Für Hausbesitzer sind zwei Policen geeignet: die Wohngebäude- und die Hausratversicherung. Beide zahlen in der Regel bei Schäden durch Sturm, Feuer, Leitungswasser und Hagel. Reißt beispielsweise ein Sturm das Dach vom Haus, springt die Wohngebäudeversicherung ein. Zerstört der Sturm auch Sessel und Fernseher, greift die Hausratversicherung. Das gilt auch, wenn zum Beispiel ein Blitz einschlägt und einen Brand verursacht, der das Haus oder den Garten verwüstet.

Bei Wasserschäden ist für die Schadenregulierung wichtig, welche Ursache dahintersteckt. Wohngebäude- und Hausratversicherung greifen nur, wenn kaputte Rohre oder Leitungen schuld am Wasserschaden sind. Hat hingegen Starkregen dafür gesorgt, dass der Keller vollläuft oder die Wände schimmeln, braucht es eine zusätzliche Police: die Elementarschadenversicherung. Sie deckt Schäden durch Naturkatastrophen ab. Dazu zählen Überschwemmungen, Lawinen, Vulkanausbrüche oder Erdrutsche, außerdem Sturm ab Windstärke 8.

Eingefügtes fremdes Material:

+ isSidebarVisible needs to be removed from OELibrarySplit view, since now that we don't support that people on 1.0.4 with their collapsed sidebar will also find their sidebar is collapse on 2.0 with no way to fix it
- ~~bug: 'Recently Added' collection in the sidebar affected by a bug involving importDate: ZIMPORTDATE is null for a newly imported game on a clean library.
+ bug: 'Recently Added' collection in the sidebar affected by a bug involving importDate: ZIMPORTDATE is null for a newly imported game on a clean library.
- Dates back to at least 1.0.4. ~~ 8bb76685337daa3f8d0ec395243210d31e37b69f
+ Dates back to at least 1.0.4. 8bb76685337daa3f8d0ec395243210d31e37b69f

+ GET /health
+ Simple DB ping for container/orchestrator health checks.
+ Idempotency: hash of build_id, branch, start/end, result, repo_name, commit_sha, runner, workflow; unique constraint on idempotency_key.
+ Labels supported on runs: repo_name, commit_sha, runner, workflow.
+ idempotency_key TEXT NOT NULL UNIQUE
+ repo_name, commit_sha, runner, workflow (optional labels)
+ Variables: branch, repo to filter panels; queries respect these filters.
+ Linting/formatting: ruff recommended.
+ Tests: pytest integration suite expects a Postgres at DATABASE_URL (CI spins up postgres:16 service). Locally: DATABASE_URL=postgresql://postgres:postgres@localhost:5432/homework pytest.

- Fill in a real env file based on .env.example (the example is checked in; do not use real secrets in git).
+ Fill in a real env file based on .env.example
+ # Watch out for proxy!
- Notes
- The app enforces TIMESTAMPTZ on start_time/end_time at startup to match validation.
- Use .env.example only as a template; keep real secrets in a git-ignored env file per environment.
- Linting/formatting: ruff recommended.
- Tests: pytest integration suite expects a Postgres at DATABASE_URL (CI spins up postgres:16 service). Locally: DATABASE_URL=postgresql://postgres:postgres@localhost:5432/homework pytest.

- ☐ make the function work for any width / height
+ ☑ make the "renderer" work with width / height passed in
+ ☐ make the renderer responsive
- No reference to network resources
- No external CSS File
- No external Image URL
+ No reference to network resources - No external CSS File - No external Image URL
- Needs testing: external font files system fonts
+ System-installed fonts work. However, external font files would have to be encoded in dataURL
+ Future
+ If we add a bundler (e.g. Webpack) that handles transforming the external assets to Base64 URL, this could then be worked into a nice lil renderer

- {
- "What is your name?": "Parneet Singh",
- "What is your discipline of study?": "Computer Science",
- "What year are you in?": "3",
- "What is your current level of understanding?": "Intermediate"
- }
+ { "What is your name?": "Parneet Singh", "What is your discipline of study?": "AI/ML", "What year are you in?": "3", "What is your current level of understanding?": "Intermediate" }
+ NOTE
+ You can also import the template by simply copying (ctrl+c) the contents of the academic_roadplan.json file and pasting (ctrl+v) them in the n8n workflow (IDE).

Ob sich eine Elementarschadenversicherung lohnt, hängt davon ab, wie stark ein Haus gefährdet ist, von Naturgewalten beschädigt zu werden. Eine Untersuchung von Stiftung Warentest hat ergeben, dass rund 93 Prozent der Häuser in Deutschland in der sogenannten Gefährdungsklasse 1 liegen. Das heißt: Sie sind nicht von Hochwasser betroffen und lassen sich deshalb relativ günstig gegen Naturkatastrophen versichern. Problematisch wird es in Städten wie Köln, wo es dank des Rheins mindestens einmal in zehn Jahren Hochwasser gibt. „Für Bewohner in diesen Lagen bieten Versicherer die Elementarschadenversicherung oft gar nicht erst an“, sagt Boss vom BDV. Und die Angebote, die es gibt, sind teilweise mehrere Hundert Euro teurer als für Hausbesitzer in Nicht-Risikogebieten.

Naturgewalten können nicht nur direkte Schäden anrichten, sondern auch indirekte. So kann etwa ein Sturm einen Baum entwurzeln, der dann auf ein Auto fällt. „Hatte der Sturm eine Geschwindigkeit von mindestens 62 Stundenkilometern – also Windstärke 8 –, hilft eine Teilkasko“, sagt Boss. Einen Schutz unabhängig von der Windstärke bietet lediglich eine Vollkaskoversicherung. „Hat ein Verbraucher keine abgeschlossen und will trotzdem Schadenersatz, muss er untersuchen, ob die Schuld bei jemand anderem liegt“, sagt Boss. Das könnte etwa der Nachbar sein, auf dessen Grundstück der umgestürzte Baum stand. Um Geld zu bekommen, muss der Geschädigte nachweisen, dass der Nachbar tatsächlich einen Fehler gemacht hat – etwa ignoriert hat, dass der Baum morsch war. „Das kann zu endlosen Streitigkeiten führen“, warnt Boss.